Panel 4: Comparative Regional Pathways of Democratic Backsliding and Far-Right Mobilization
Panel 4 of ECPS Fifth Annual International Symposium examined democratic backsliding as a globally connected yet regionally differentiated phenomenon. Moderated by Professor Reinhard Heinisch, the session brought together comparative insights from Turkey, the United States, South Korea, East Asia, and Latin America. Professor Henri J. Barkey analyzed how personalistic leadership, institutional capture, and politicized law enable authoritarian consolidation in the cases of Trump and Erdoğan. Professor Hannes Mosler challenged the routine application of “populism” to East Asia, arguing that South Korea’s democratic erosion is better understood through far-right mobilization, historical revisionism, anti-feminism, and transnational networks. Professor María Esperanza-Casullo explored Latin American right-wing populism through narratives of grievance, hyper-masculinity, cultural antagonism, and elite collaboration, highlighting the need for conceptually precise and regionally sensitive democratic responses.
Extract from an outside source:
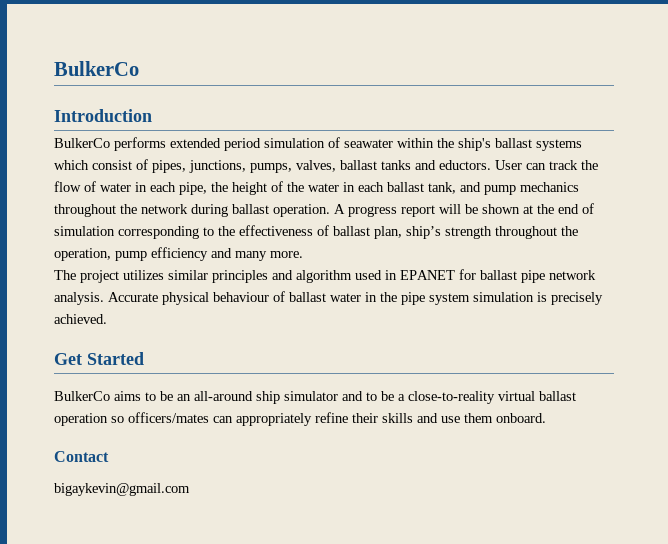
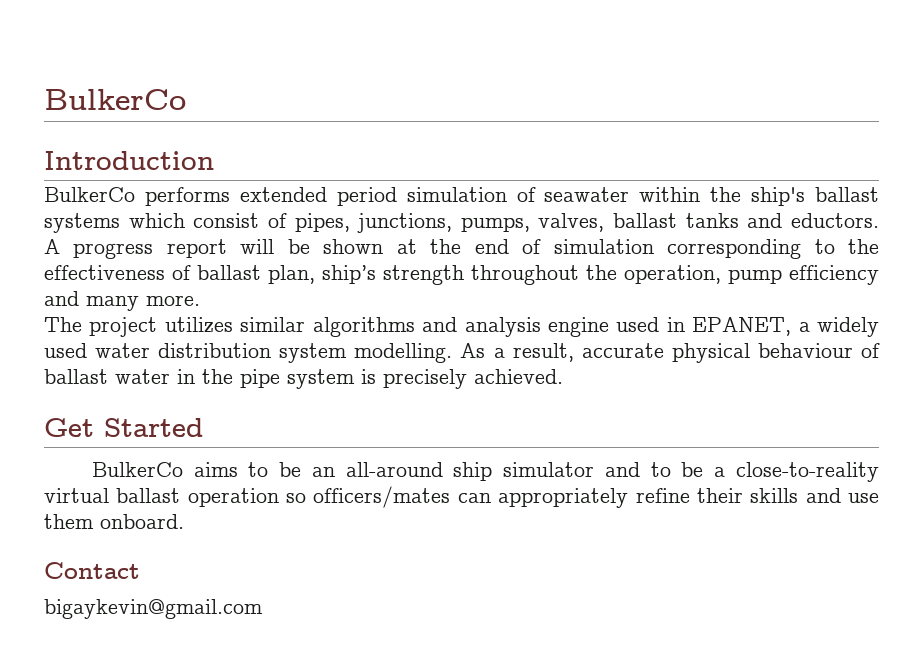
[495,160,598,170] [54,181,579,195] [54,204,330,217] User can track the flow of water in each pipe, the height of the water in each ballast tank, and pump mechanics throughout the network during ballast operation. -> (879, 220) none
[212,269,596,283] [54,292,158,305] principles and algorithm used in EPANET for ballast pipe network analysis. Accurate -> [312,317,879,337] [44,343,664,363] algorithms and analysis engine used in EPANET, a widely used water distribution system modelling. As a result, accurate
[473,292,534,302] simulation -> (355, 379) none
Panel 5: Democratic Resistance in a Hardening World — Civic Capacity, Strongmen, and Economic Coercion
Panel 5 of the ECPS Fifth Annual International Symposium, moderated by Professor Jocelyne Cesari, offered a comprehensive examination of democratic resistance amid intensifying global pressures. Bringing together perspectives from political sociology, democratic theory, criminology, and international political economy, the panel illuminated how structural inequality, cultural backlash, institutional erosion, and coercive economic practices converge to sustain contemporary strongman politics. Contributions by Professor Jack A. Goldstone, Professor Steven Friedman, Professor John Pratt, and Professor Kent Jones underscored that democratic backsliding is not reducible to leadership alone but reflects deeper transformations in governance, legitimacy, and global order. The panel ultimately highlighted the urgent need to rethink democratic resilience beyond institutional safeguards toward structural and societal renewal.